Testing job launches with 17.11-rc2 gives from time to time: {{{ # salloc -N 1570 -p batch : -N 66 -p gpus --gres=gpu:4 : -N 1630 -p booster /bin/bash -c "time srun --mpi=none -n 1570 hostname : --mpi=none -n 66 hostname : --mpi=none -n 1630 hostname | wc -l" salloc: Pending job allocation 22 salloc: job 22 queued and waiting for resources salloc: job 22 has been allocated resources salloc: Granted job allocation 22 salloc: Waiting for resource configuration salloc: Nodes jrc[0056-0090,0092-0228,0230-0245,0247-0385,0387-0455,0491-0496,0500-0766,0768-0793,0795-0940,1138-1253,1255-1382,1395-1404,1406-1500,1502-1548,1550-1566,1568-1839,1841-1884] are ready for job srun: fatal: step_launch.c:1036 step_launch_state_destroy: pthread_mutex_destroy(): Device or resource busy 3266 real 0m7.267s user 0m3.533s sys 0m2.227s salloc: Relinquishing job allocation 22 }}}
Hi Dorian, We are looking into this and will keep you updated. --Isaac
Created attachment 5539 [details] Possible fix I have not been able to reproduce the failure that you have reported, but I did find a bug in which the use of a global variable can result in memory corruption for heterogeneous job steps due to a race condition (multiple job steps re-using the variable).

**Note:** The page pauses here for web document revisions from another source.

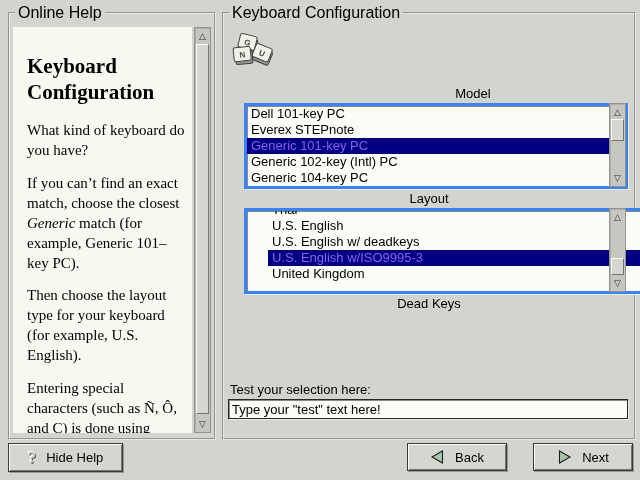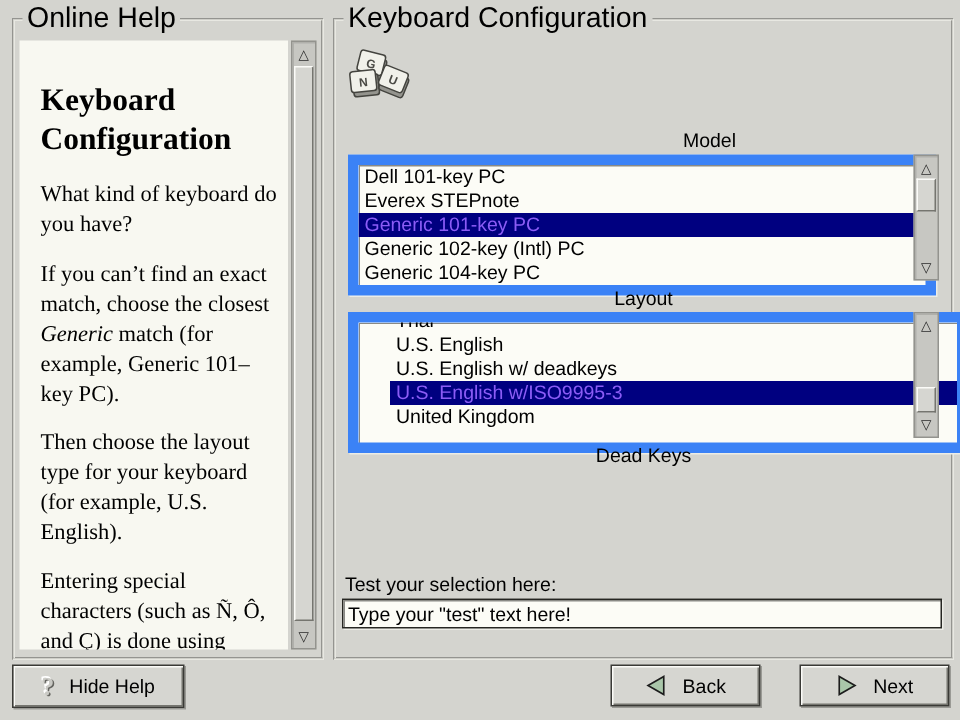--- a/index.html
+++ b/index.html
@@ -15,7 +15,7 @@
   .main-frame{left:222px;top:12px;width:410px;height:424px;}
   .legend{
     position:absolute;top:-9px;left:5px;background:#d4d4cf;
-    padding:0 3px;font-size:19px;line-height:15px;white-space:nowrap;
+    padding:0 3px;font-size:16px;line-height:15px;white-space:nowrap;
   }
   
   .help-view{

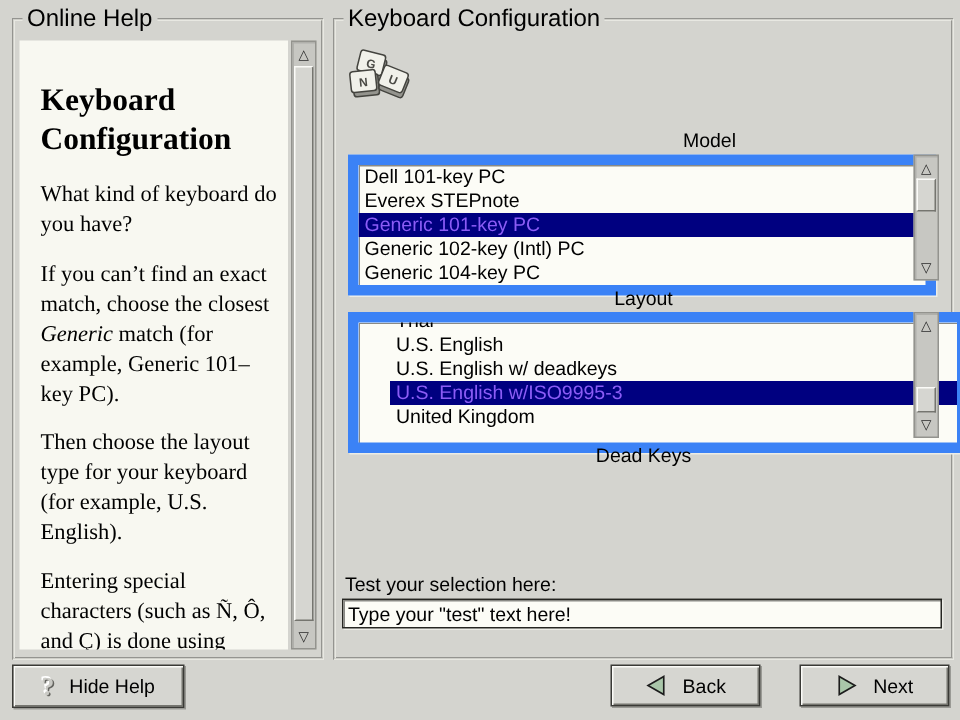--- a/index.html
+++ b/index.html
@@ -59,8 +59,8 @@
   .layout-label{top:177px;}
   .deadkeys-label{top:282px;}
   .listbox{
-    position:absolute;left:8px;background:#fcfcf6;overflow:hidden;
-    border:7px solid #3b82f6;box-shadow:1px 1px 0 #ecece6, inset 1px 1px 0 #8a8a85;
+    position:absolute;left:20px;background:#fcfcf6;overflow:hidden;
+    border:3px solid #3b82f6;box-shadow:1px 1px 0 #ecece6, inset 1px 1px 0 #8a8a85;
   }
   .model-list{top:89px;width:378px;height:80px;}
   .layout-list{top:194px;width:378px;height:80px;padding-left:21px;}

This patch does fix that problem and I hope that it also fixes the problem that you are reporting. The attached patch has already been committed to Slurm here: https://github.com/SchedMD/slurm/commit/a23c1032e9d3fe58319d09ab8a596e0efe415417 I have also found and fixed two problems related to the use of reserved ports. This is only used by old versions of Open MPI, so these changes should not effect you. Those changes are in these commits: https://github.com/SchedMD/slurm/commit/4dcd139daf7dd20f614470e0a9039378fcc64bbd https://github.com/SchedMD/slurm/commit/d64a5f675dcb46e2c954bb01ceefd44d3c0cef6b
Created attachment 5540 [details] Debugging patch If the previously attached patch does not fix the problem. This patch will result in srun generating additional output which would be helpful for me to determine what is happening. This will result in additional logging, so you will probably not want to use this except in a limited test environment. In addition to this patch. I would recommend configuring in slurm.conf DebugFlags=step SlurmctldDebugLevel=debug SlurmdDebugLevel=debug Execute srun with the "-vvv" option. Then save the log files from srun, slurmctld and slurmd for the time period of the failure.
There has been no response to this bug in the past month. Please re-open the bug as needed.